生活習慣病の治療は、まだ脳卒中を起こしていない人の予防となります。 定期的な頭部MRI、頭部MRAや頚動脈エコーなどの検査で、動脈瘤や血管狭窄が悪くなっていないかどうかを調べる必要があります。
連携している多摩病院には「医療相談センター」があり、看護師やソーシャルワーカーなど約20名の医療連携専門スタッフがおります。
急性期を多摩病院で預かり、後遺症がある場合には、回復期リハビリテーション病院へスムーズに移れるよう「脳卒中地域連携パス」という患者さまの病状を正確に伝える新たな方式も取り入れています。さらに地域で在宅療養となり、リハビリテーションが必要な場合は、専門スタッフに相談することも可能です。生活環境を整え、再発予防を担うのが地域クリニックの役割と言えるのではないでしょうか。

Q

クリニックと専門病院の連携について教えて下さい。

エコー画像や手術のビデオなど様々な情報をサーバーに集め、地域クリニックの医師がインターネット経由で情報共有できるようなシステムの導入が計画されています。実現すれば、総合病院と地域クリニックでの医療連携として究極の形とも言えまるでしょう。
また、そう遠くない将来には地域クリニックの電子カルテ画面から直接、多摩病院へ予約を入れられる時代がくるかもしれません。

Q

チーム医療が求められる脳卒中の治療体制はどのようになっていますか?

脳動脈瘤に関しては、患者さまの負担が少ない血管内治療が増えており、開頭と肩を並べるくらいの数になってきました。多摩病院は脳血管内治療学会に認定された指導医もおり、クオリティの高い医療のご提供が可能です。
脳卒中の急性期医療には、医師や看護師だけでなく多職種によるチーム医療が必要で、多摩病院には医療連携専門スタッフがいることが強みでもあります。

Q

今は様々な治療の選択肢がありますが、保険は適用されますか?

頚動脈狭窄に使用されるステント(新型人工血管)も今は保険が適用できるようになりました。
動脈瘤でも大きさや場所によって保険が使えるケースとそうでない場合があり、できるだけ保険適用できるように心がけています。

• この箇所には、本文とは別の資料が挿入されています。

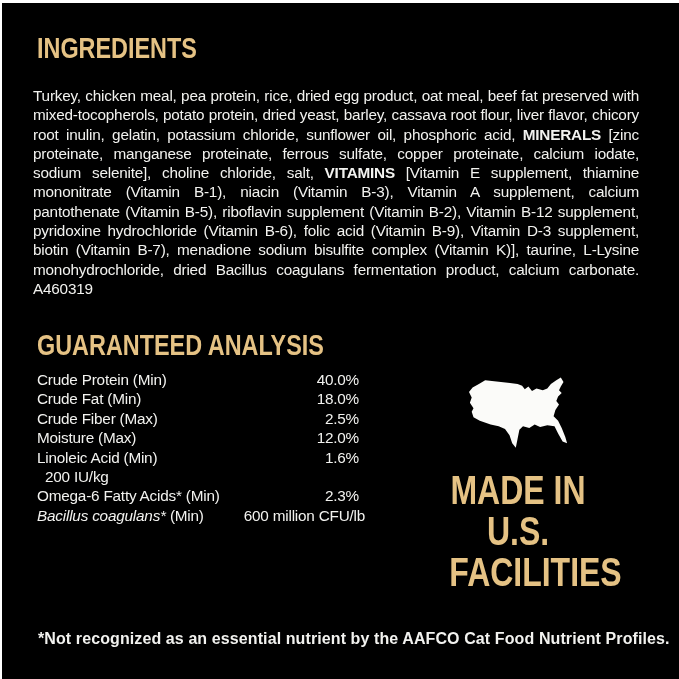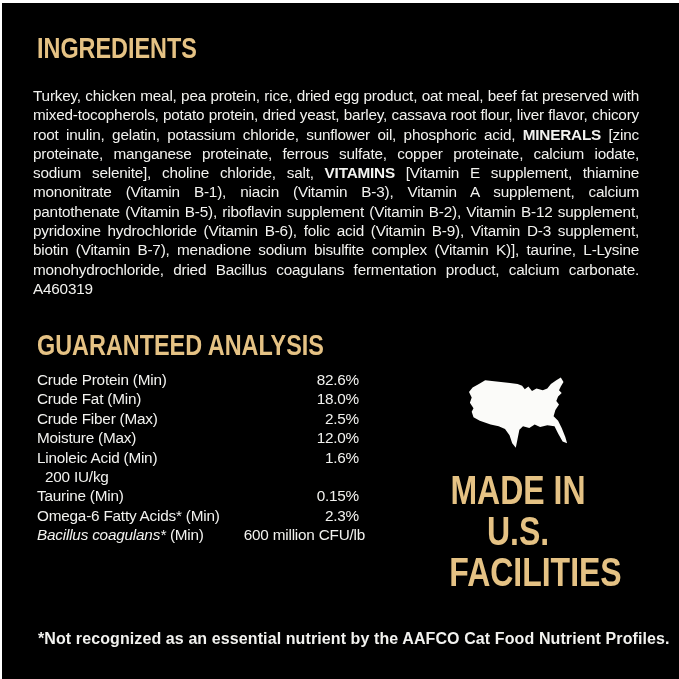"82.6%" span.ga-value { text: 82.6% -> 40.0% }
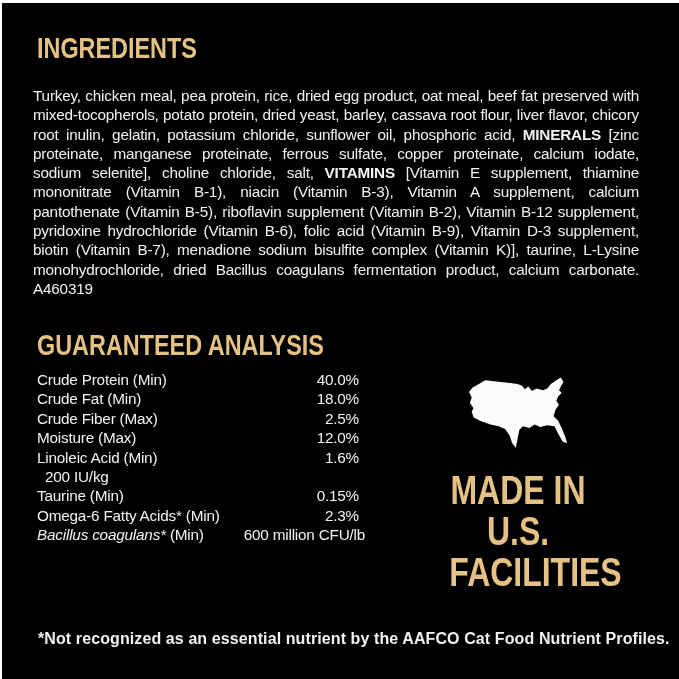"Taurine (Min)" div.ga-row { html: <div> <span><span>Taurine (Min)</span></span> <span>0.15%</span> </div> -> none }
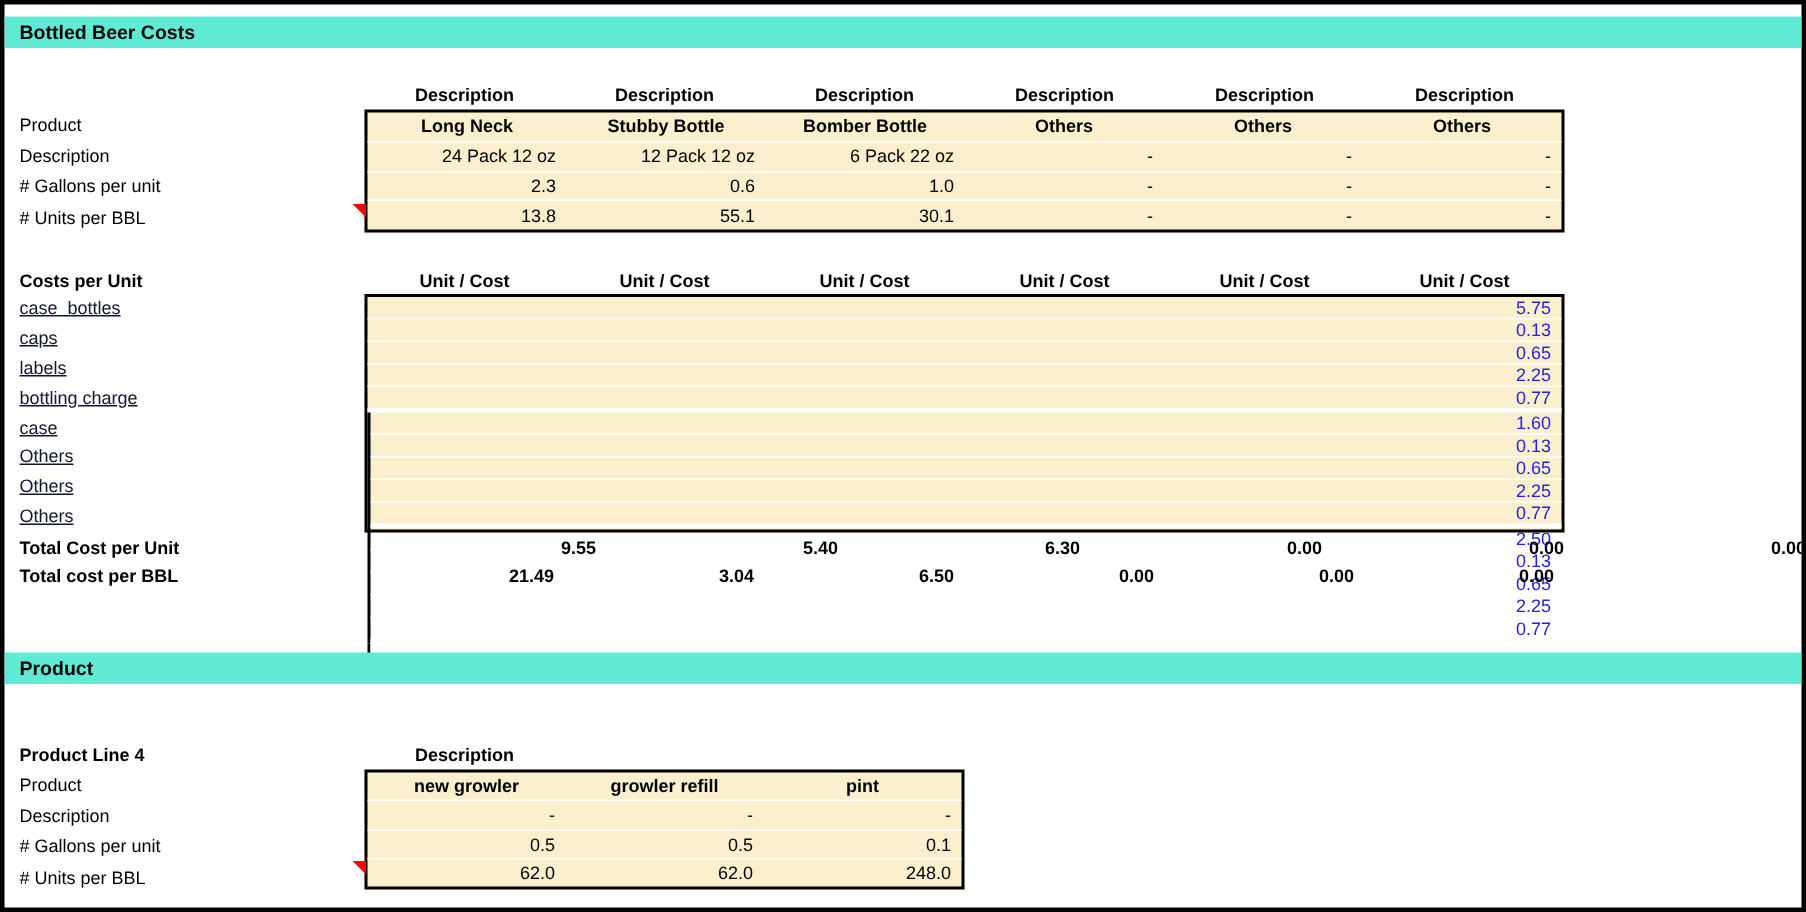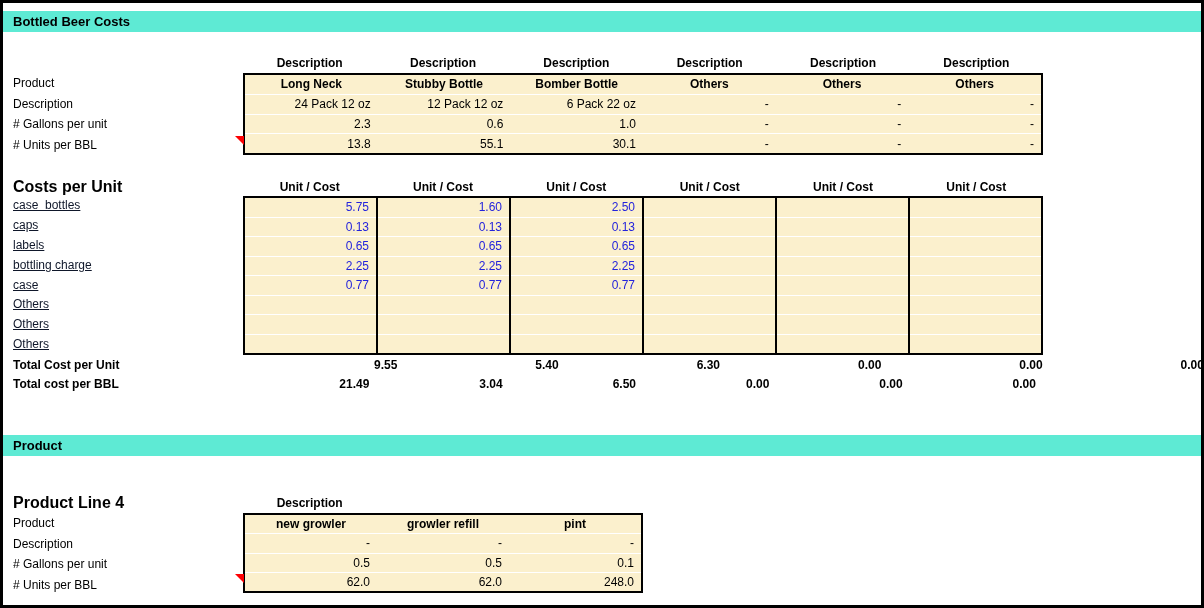"Costs per Unit" .btitle { font-size: 16px -> 12px }
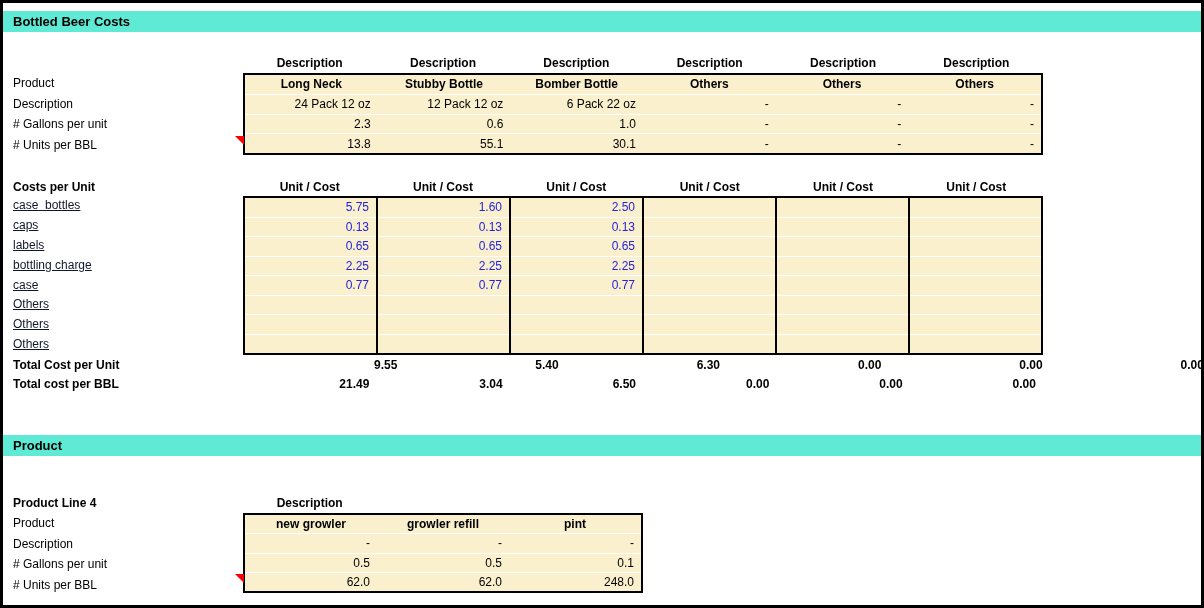"5.75" div.box { flex-direction: none -> column }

いずれの治療法でも高額医療費控除の対象になるケースが多く、具体的には15万~20万円程度の自己負担になることが多いようです。
手術後の入院期間は2~3週間ほどです。

Q

今後の総合病院と地域クリニックの役割について教えて下さい。

脳卒中になっていない脳動脈瘤や頚動脈狭窄の方、あるいは脳卒中を発症して再発予防が必要な方ともに、生活習慣病の治療が重要となります。食事療法や運動療法、疲労やストレスなど生活に密着した細かいことを把握して、継続することも大切で、さらに、風邪や膀胱炎などの病気になった時、歯科治療や内視鏡検査などを受ける時など、脳卒中予防薬や生活習慣病治療薬との薬の飲み合わせなど、きめ細かい対応が必要となります。
すなわち、継続的な生活習慣病の治療はクリニックにふさわしい診療と考えられます。
これに対し、総合病院の専門医は、急を要する脳卒中急性期の入院治療や血管内治療などの高度な治療に専念すべきであろうと考えます。
医療連携によって総合病院と地域クリニックの役割分担を明確にすることで、差別化されたより良い医療を提供することが理想です。